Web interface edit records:
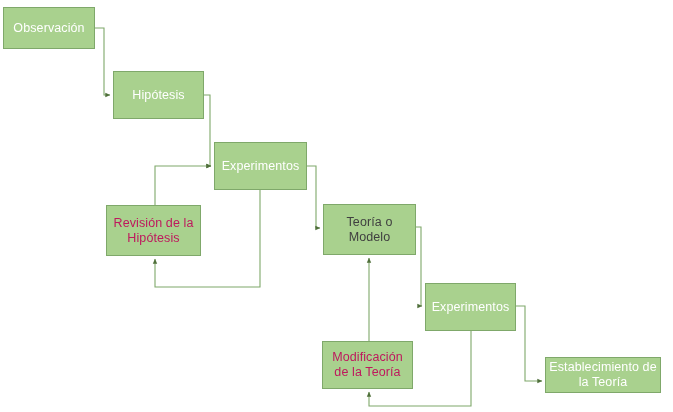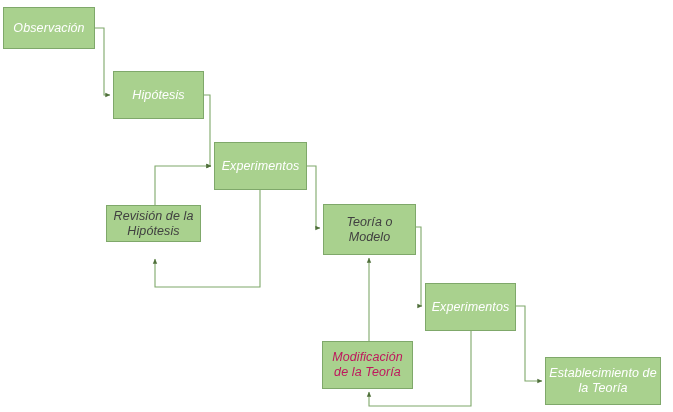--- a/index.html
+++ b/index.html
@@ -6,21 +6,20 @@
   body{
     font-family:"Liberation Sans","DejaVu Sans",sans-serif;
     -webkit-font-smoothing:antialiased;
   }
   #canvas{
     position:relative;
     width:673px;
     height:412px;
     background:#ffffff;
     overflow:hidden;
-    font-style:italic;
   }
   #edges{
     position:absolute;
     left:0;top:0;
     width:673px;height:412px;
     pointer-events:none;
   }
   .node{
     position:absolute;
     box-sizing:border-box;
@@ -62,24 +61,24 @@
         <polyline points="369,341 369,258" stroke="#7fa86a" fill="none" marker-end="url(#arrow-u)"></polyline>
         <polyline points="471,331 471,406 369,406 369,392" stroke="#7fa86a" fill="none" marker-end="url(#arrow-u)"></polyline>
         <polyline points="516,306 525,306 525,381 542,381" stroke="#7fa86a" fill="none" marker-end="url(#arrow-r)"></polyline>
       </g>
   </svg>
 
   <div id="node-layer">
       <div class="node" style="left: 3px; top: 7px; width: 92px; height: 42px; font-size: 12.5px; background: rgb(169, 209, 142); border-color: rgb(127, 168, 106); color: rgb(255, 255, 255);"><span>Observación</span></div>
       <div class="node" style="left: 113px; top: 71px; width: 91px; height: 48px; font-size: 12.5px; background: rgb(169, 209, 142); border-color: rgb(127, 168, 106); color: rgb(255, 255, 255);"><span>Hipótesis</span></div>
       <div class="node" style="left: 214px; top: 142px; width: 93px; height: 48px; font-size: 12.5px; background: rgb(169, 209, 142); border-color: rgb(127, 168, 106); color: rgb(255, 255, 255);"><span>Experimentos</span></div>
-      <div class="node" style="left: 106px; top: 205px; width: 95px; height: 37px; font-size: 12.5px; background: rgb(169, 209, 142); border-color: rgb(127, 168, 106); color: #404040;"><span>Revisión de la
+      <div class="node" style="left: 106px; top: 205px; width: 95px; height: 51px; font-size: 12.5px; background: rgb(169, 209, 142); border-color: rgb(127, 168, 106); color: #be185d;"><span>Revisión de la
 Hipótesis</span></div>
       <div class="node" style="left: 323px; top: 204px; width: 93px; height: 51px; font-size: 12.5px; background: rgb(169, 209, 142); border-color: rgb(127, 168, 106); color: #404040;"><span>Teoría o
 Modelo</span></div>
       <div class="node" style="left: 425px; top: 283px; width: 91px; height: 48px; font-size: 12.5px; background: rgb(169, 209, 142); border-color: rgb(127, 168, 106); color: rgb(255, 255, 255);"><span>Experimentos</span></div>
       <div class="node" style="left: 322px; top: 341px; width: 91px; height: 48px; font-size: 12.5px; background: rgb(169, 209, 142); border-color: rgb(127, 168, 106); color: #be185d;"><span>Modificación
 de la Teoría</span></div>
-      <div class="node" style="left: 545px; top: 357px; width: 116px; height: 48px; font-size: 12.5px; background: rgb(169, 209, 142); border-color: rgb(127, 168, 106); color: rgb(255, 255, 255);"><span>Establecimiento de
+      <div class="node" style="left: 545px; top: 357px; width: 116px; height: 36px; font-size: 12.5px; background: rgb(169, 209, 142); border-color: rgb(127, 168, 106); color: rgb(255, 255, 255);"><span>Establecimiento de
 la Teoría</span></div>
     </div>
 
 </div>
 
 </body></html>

...

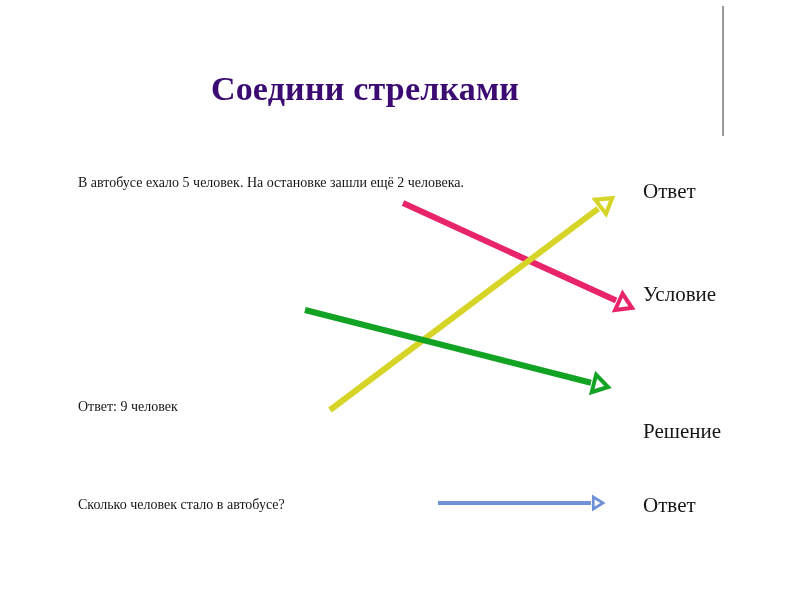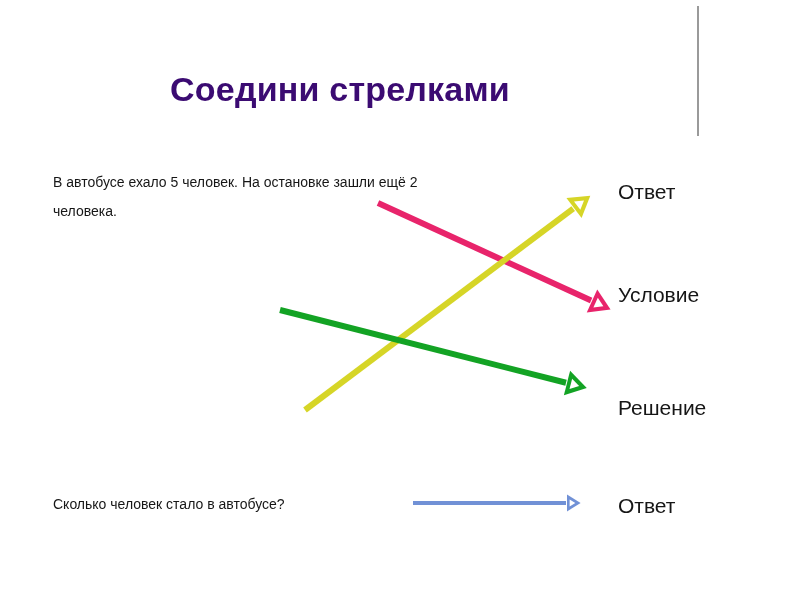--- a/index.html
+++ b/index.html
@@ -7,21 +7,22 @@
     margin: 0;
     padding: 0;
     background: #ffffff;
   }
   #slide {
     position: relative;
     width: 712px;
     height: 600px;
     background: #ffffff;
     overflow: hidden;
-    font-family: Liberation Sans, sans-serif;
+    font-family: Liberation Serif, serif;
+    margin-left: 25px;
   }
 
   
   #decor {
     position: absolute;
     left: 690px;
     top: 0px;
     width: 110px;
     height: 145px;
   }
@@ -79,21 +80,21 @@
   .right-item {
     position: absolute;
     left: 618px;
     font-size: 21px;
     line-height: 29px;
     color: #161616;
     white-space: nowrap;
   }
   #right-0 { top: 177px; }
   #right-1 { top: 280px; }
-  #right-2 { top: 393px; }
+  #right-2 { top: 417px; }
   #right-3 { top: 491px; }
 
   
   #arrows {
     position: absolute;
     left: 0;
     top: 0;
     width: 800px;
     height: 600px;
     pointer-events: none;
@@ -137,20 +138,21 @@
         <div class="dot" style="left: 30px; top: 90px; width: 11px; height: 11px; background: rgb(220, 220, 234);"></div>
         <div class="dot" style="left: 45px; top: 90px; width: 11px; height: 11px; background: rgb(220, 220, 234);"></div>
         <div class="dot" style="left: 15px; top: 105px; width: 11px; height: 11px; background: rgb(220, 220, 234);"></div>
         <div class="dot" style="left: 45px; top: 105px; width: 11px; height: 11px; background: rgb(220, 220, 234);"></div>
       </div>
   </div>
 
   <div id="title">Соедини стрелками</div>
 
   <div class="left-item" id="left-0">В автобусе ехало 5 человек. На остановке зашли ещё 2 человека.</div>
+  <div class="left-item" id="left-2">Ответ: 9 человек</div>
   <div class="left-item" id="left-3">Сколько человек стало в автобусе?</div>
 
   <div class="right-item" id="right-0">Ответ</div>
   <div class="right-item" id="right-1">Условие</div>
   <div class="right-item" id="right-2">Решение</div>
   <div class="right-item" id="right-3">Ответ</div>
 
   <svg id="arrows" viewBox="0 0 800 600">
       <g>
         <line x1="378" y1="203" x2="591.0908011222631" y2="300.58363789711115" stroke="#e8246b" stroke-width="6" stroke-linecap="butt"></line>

* * *

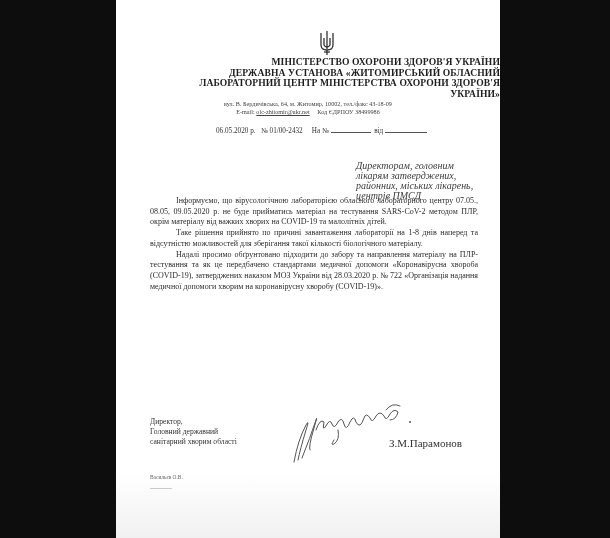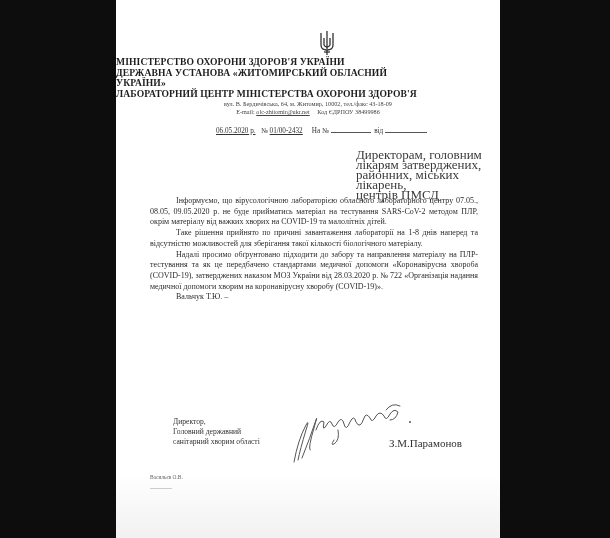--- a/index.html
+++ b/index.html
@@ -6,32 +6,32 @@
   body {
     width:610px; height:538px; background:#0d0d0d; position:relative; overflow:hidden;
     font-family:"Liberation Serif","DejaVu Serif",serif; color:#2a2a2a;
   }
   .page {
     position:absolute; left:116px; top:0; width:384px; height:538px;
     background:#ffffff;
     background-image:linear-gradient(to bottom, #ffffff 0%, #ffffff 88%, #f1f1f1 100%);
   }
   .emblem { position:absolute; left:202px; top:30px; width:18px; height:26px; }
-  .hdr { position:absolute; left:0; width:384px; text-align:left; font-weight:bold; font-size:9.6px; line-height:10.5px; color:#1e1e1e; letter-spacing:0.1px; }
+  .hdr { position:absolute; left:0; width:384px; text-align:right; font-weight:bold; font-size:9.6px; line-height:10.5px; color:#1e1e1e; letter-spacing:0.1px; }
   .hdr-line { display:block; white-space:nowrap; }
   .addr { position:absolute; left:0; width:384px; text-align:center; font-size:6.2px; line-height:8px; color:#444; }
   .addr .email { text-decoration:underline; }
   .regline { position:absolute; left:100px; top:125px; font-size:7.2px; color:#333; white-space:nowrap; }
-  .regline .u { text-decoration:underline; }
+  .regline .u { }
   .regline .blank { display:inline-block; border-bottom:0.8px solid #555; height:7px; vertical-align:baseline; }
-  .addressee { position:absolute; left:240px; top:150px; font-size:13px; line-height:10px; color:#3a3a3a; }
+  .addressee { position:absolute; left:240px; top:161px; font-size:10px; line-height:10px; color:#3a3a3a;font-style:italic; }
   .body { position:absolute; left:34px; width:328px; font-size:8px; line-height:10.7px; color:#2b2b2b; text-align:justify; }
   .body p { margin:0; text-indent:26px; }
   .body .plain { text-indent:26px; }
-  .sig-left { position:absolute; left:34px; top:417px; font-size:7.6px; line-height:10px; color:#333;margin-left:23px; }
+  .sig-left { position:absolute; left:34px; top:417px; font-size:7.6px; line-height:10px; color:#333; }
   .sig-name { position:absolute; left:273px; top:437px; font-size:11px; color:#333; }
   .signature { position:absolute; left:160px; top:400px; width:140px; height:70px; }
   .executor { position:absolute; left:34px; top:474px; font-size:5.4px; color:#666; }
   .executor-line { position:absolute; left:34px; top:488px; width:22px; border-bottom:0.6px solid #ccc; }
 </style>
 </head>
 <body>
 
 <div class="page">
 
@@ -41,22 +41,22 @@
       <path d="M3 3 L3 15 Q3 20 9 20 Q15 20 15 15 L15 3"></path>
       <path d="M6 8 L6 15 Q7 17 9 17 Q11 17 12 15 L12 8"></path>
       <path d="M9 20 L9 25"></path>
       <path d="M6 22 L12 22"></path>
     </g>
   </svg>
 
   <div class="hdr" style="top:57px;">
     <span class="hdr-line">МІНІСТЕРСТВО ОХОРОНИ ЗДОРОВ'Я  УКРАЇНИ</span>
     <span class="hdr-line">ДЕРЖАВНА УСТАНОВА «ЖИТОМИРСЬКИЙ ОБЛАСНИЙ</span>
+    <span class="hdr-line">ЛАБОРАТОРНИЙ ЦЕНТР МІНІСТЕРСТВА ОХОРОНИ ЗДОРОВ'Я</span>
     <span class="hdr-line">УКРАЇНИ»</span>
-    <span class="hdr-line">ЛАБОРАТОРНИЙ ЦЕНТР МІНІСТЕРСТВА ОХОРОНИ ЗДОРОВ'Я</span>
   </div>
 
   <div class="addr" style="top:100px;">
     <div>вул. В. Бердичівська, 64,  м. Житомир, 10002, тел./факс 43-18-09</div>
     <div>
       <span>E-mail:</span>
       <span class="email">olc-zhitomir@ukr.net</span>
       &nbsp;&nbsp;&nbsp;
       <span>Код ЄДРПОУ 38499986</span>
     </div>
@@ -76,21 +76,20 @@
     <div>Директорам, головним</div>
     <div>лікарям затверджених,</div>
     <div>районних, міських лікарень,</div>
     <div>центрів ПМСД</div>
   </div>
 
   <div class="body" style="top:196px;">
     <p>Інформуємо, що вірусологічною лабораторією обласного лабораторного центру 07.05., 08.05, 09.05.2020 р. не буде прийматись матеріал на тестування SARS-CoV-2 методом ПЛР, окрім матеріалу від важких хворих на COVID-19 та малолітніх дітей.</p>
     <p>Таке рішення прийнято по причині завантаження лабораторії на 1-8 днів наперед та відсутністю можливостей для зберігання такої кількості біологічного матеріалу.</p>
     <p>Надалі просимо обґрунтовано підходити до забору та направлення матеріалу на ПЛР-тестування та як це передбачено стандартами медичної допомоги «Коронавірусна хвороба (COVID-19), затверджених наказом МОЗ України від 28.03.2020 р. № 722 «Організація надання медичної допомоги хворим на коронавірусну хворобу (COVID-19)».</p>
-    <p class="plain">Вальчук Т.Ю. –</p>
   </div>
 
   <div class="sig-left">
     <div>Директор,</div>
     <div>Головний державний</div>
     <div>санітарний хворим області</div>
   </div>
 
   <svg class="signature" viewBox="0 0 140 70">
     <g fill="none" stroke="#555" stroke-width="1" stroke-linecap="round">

TASK OBJECTIVE: If a line contains the word "DejaVu", it counts; say how many such lines there are in the data above, and nothing else.

PROBLEM SOLUTION: 2